Front-end code change data:
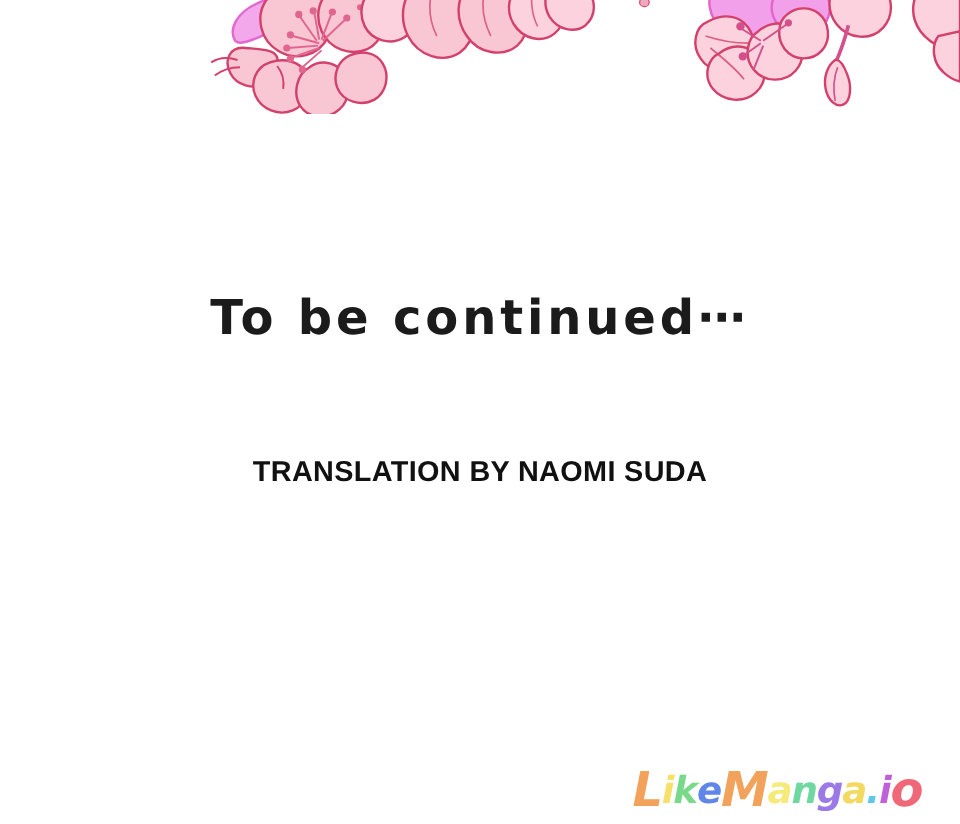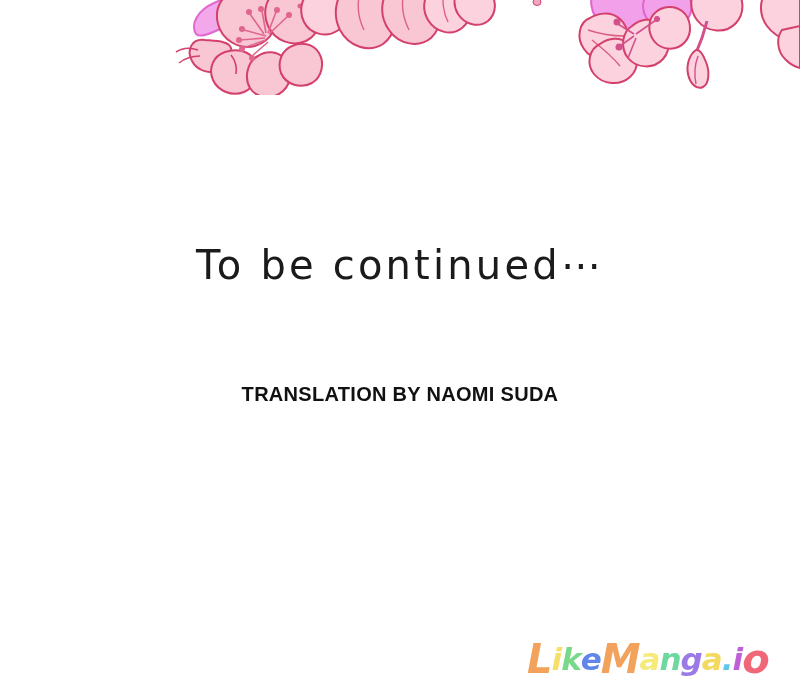--- a/index.html
+++ b/index.html
@@ -38,7 +38,7 @@
     text-align: center;
     font-family: "DejaVu Sans", sans-serif;
     font-size: 40px;
-    font-weight: 400;
+    font-weight: 700;
     letter-spacing: 3.2px;
     color: #1b1b1b;
     line-height: 48px;

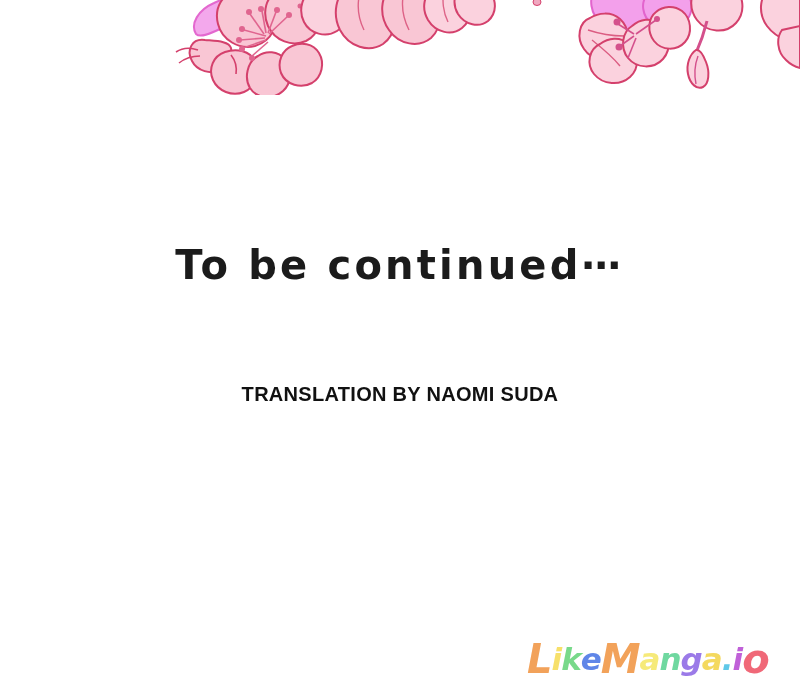--- a/index.html
+++ b/index.html
@@ -53,7 +53,7 @@
     width: 800px;
     text-align: center;
     font-family: "Liberation Sans", sans-serif;
-    font-size: 20px;
+    font-size: 24px;
     font-weight: 600;
     letter-spacing: 0.3px;
     color: #111111;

WORK TO BE COMPLETED
Output the entries above exactly. Do not include the pictures.

SOLUTION TO THIS TASK
--- a/index.html
+++ b/index.html
@@ -38,7 +38,7 @@
     text-align: center;
     font-family: "DejaVu Sans", sans-serif;
     font-size: 40px;
-    font-weight: 400;
+    font-weight: 700;
     letter-spacing: 3.2px;
     color: #1b1b1b;
     line-height: 48px;

--- a/index.html
+++ b/index.html
@@ -53,7 +53,7 @@
     width: 800px;
     text-align: center;
     font-family: "Liberation Sans", sans-serif;
-    font-size: 20px;
+    font-size: 24px;
     font-weight: 600;
     letter-spacing: 0.3px;
     color: #111111;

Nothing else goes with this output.